Construction de 53 logements sociaux

 

ADRESSE : rue Saint-Rémi, Saint-Denis (93)

Superficie : 3 467 m² SHAB

 

Calendrier : Concours 2015

 

Maîtrise d’ouvrage : I3F / BÂTIPLAINE

Maîtrise d’œuvre : THIBAUD BABLED ARCHITECTES URBANISTES

BECT

Coût Prévisionnel

5 498 000 €HT

Type de mission : Concours de maîtrise d'oeuvre (base loi MOP)

 

 

 La reconfiguration du quartier Saint Rémy, opération de renouvellement urbain inscrite dans la politique ANRU de ré urbanisation des grands ensembles est aujourd’hui largement entamé. Des voies nouvelles commencent à prendre forme et affirmer des gabarits cohérents. L’architecture qui les accompagne en consolide les fronts urbains autant qu’elle propose une hiérarchie retrouvée entre espace public et intériorité des îlots nouvellement formés. L’îlot Saint Rémy constitue ainsi une sorte de pièce conclusive à ce processus de renouvellement et se trouve dans une position singulière d’articulation entre les différentes strates d’histoire et de formes urbaines qui désormais coexistent sur le site : à l’articulation entre ville constituée et fragment subsistant du grand ensemble. La vraie singularité de cette pièce urbaine conclusive tient au statut de la 3e face de l’îlot, qui, bien que tournée vers des emprises privatives, se trouve de fait dans une position de visibilité et d’ouverture exceptionnelles vers des espaces paysagers de qualité.

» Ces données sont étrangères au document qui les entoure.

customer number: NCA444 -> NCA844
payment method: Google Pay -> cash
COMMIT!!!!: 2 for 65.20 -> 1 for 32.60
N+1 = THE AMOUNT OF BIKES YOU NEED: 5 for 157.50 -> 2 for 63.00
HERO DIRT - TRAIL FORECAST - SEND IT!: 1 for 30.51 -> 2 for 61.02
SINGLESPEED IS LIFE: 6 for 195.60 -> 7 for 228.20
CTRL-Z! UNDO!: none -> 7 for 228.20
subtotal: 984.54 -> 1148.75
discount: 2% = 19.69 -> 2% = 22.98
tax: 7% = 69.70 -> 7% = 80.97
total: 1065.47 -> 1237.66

C’est en effet au contact d’un fragment de la ville moderne, de ses grands édifices disjoints, mais aussi au contact de ses espaces verts les plus accomplis, comme arrivés à maturité après 50 ans d’existence, que l’îlot Saint Rémy se retourne avec la parcelle 8bis destinée à accueillir le présent programme. Le projet propose alors une implantation et une volumétrie simple et lisible, servant la complémentarité des 3 fronts de ce futur îlot triangulaire.

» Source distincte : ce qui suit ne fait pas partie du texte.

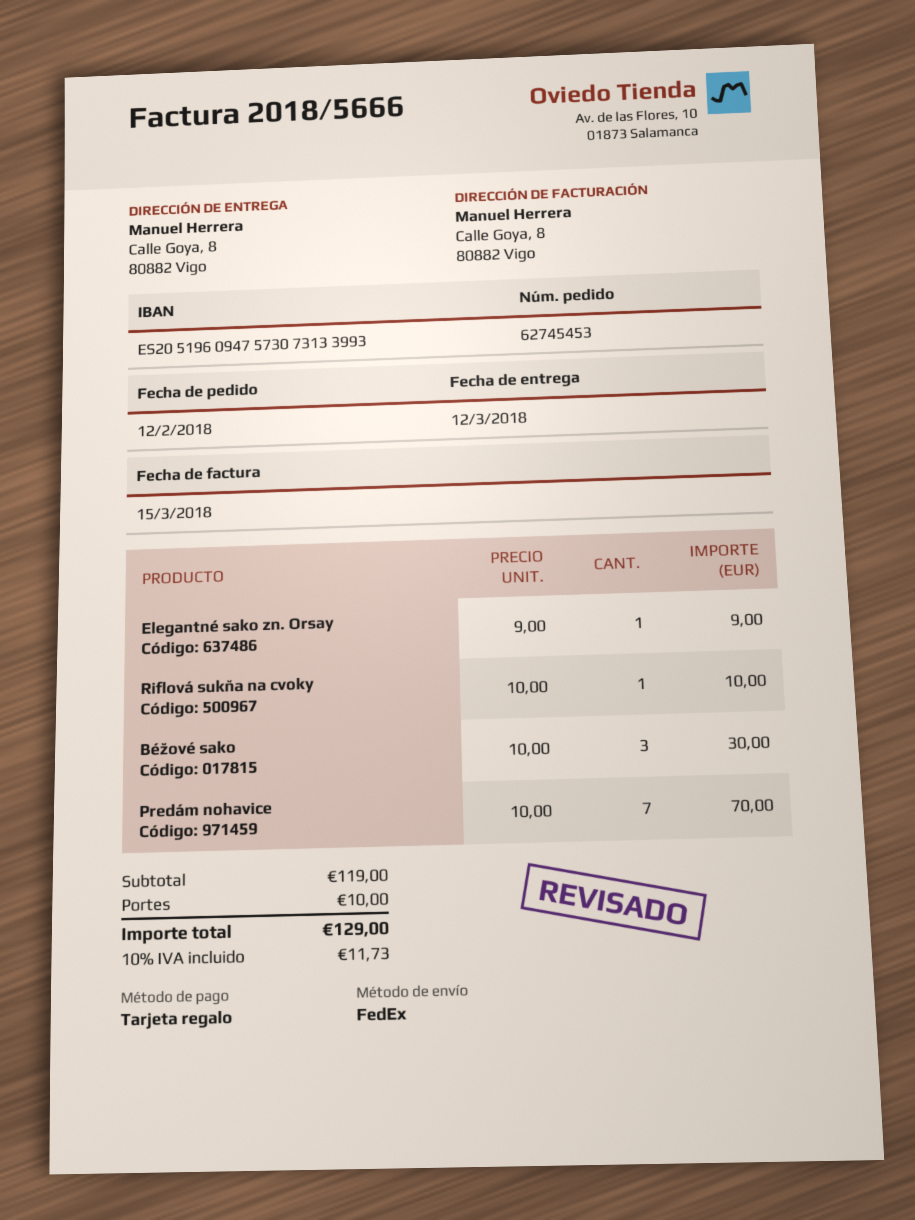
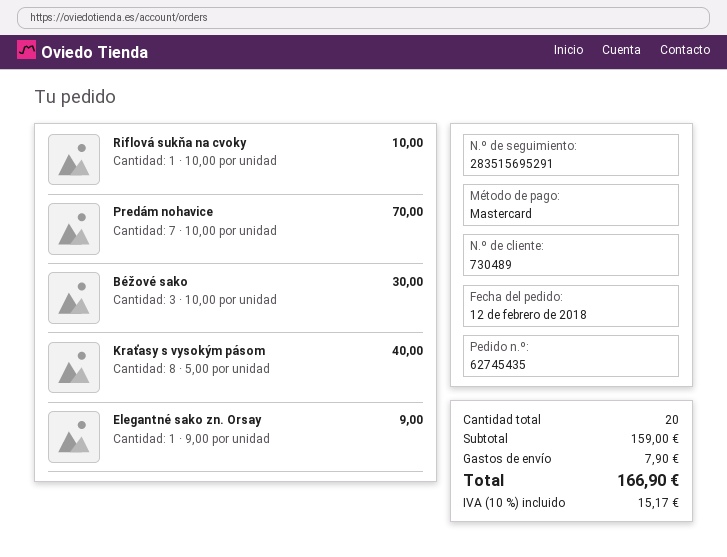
order number: 62745453 -> 62745435
payment method: gift card -> Mastercard
Kraťasy s vysokým pásom: none -> 8 x 5.00 = 40.00
subtotal: 119.00 -> 159.00
shipping: 10.00 -> 7.90
tax: 10% = 11.73 -> 10% = 15.17
total: 129.00 -> 166.90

Ce choix d’implantation définit deux typologies d’habitat : l’une plus résolument collective, déployée dans la verticalité des volumes élancés du front urbain, l’autre d’échelle plus contenue en cœur d’îlot, dans les replis plus intimes de la profondeur et les superpositions limitées des édifices en R+2.

Renforçant l’identité de ces édifices à la verticalité assumée, chacune des proues qui s’élancent sur la rue (Joinville et Saint Rémy) se décomposent ensuite en trois volumes joints par des césures toute hauteur, au creux desquelles se glissent des loggias profondes et protégées des regards, avec des vues panoramiques. L’alternance des volumes bâtis et des césures accueillant les loggias permet ainsi d’intégrer un espace extérieur pour chaque logement.